Mavis and Glenn left Cochiti and spent some time in Tennessee, splitting the difference between Michigan and Alabama, where Glenn’s son Mike Holiday and his wife Yvonne lived. All of Glenn’s children had quickly welcomed Mavis with open arms when they were married, and she gained yet another loving family to enjoy. They were also close with Glenn’s daughter, Carol McIntyre, and her husband, Jim, of White Lake, and his daughter, Cathie Bedor, and her husband Jim, of Clarkston, and their respective families. She spoke so highly about all of them and enjoyed the happy times they spent together.
Eventually, they made their way back to Clarkston when, sadly, Mavis had been diagnosed with dementia. They decided to move into a place that she was very comfortable in – the same condo-complex she had lived in years ago as a single Mimi. Her diagnosis distressed her, but Glenn eased her worry as he cared for her with patience and grace.

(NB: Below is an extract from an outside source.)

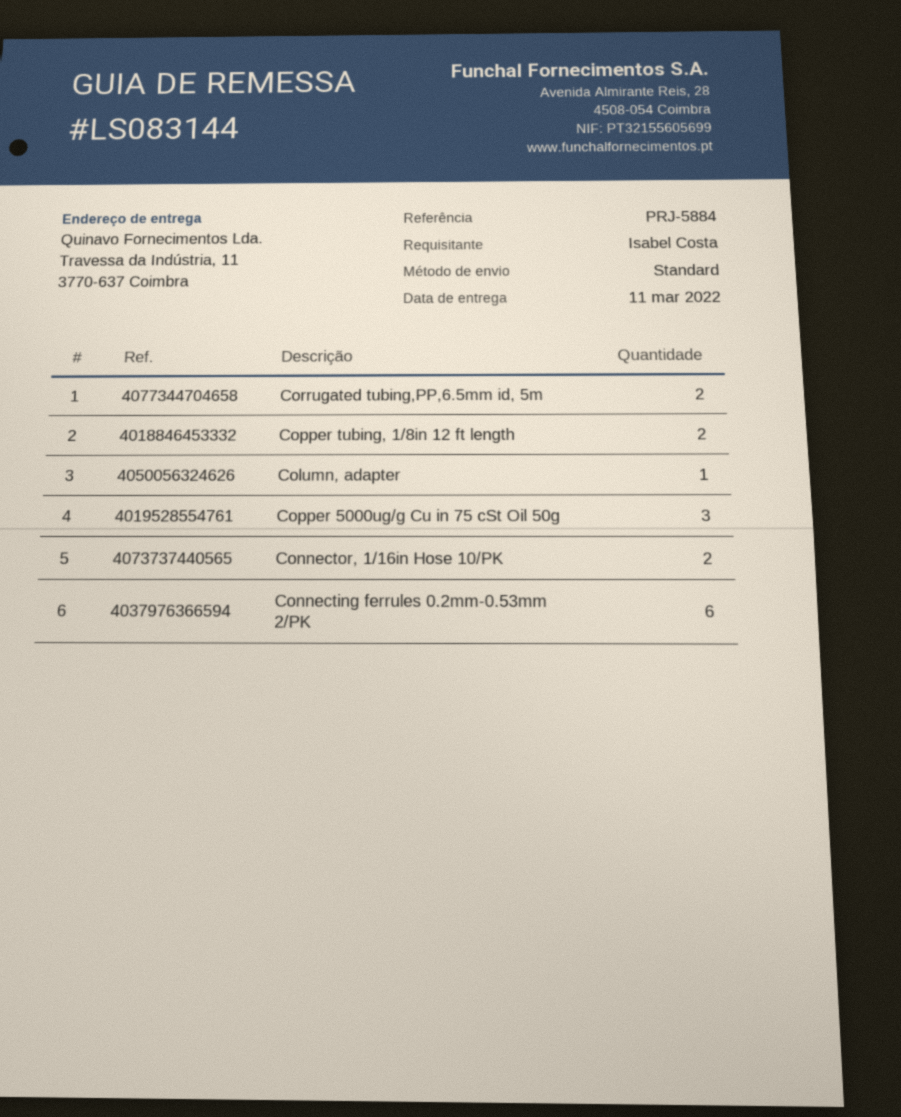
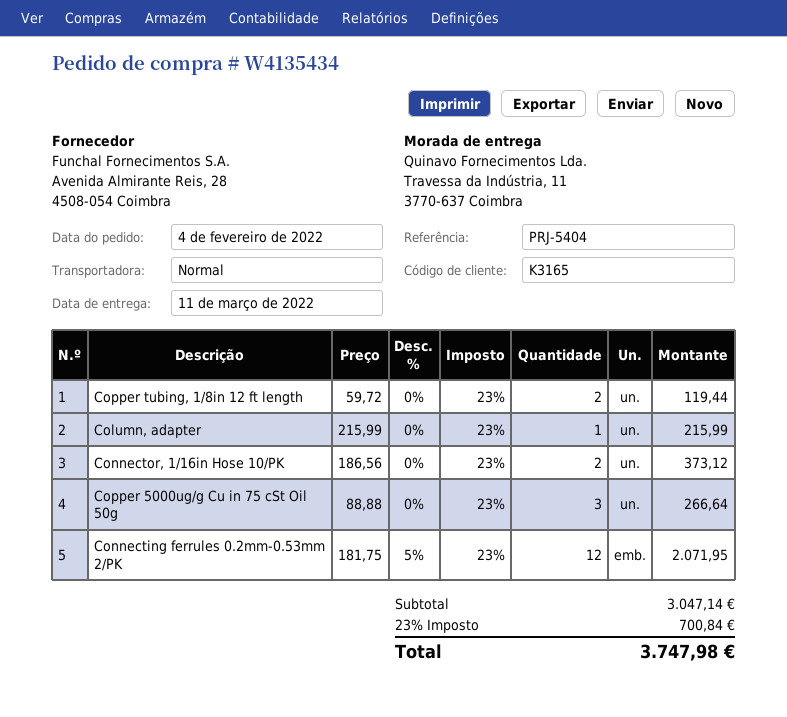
reference: PRJ-5884 -> PRJ-5404
Corrugated tubing,PP,6.5mm id, 5m: 2 -> none
Connecting ferrules 0.2mm-0.53mm 2/PK: 6 -> 12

Mavis was his special lady, and she cherished her husband deeply. Fortunately, Mimi was able to hold on to her core memories, and the names of all of her loved ones until almost the very end. She lost the day-to-day details, but the important things were still there. It was a comfort to her family that the dementia didn’t rob her of that precious recognition.
Mimi will be remembered for her unconditional love, her impeccable sense of style and grace, and her unyielding perseverance. She had great style and was always well turned out, having the perfect outfit for every occasion, every hair in place, polishing off her look with a dazzling smile. She had a beautiful singing voice, and she loved old movies. She always had a knitting or stitching project close at hand, but her favorite hobby was reading. She was never without a book until the dementia robbed her of that ability; undoubtedly the thing she missed most during that final year. Finally, despite never being one to dwell on the past, Mimi was in the practice of journaling daily. She left behind a beautiful legacy in the form of a trunk-full of journals. She sometimes lamented that she may have missed her calling as a writer, and she encouraged her oldest granddaughter to pursue that skill from a very young age. She often said, “Someday Katy will turn my journals into a book… The Mimi Chronicles.” As this obituary concludes, and that very granddaughter reflects on the writing of it, she thinks that request can easily be upheld. Mimi’s life was full of adventure, and it was definitely one for the history books.A memorial will be held Saturday, February 4 at Community Bible Church, 1888 Crescent Lake Rd, Waterford, with visitation 10:30-11:30 a.m. and service at 11:30 a.m.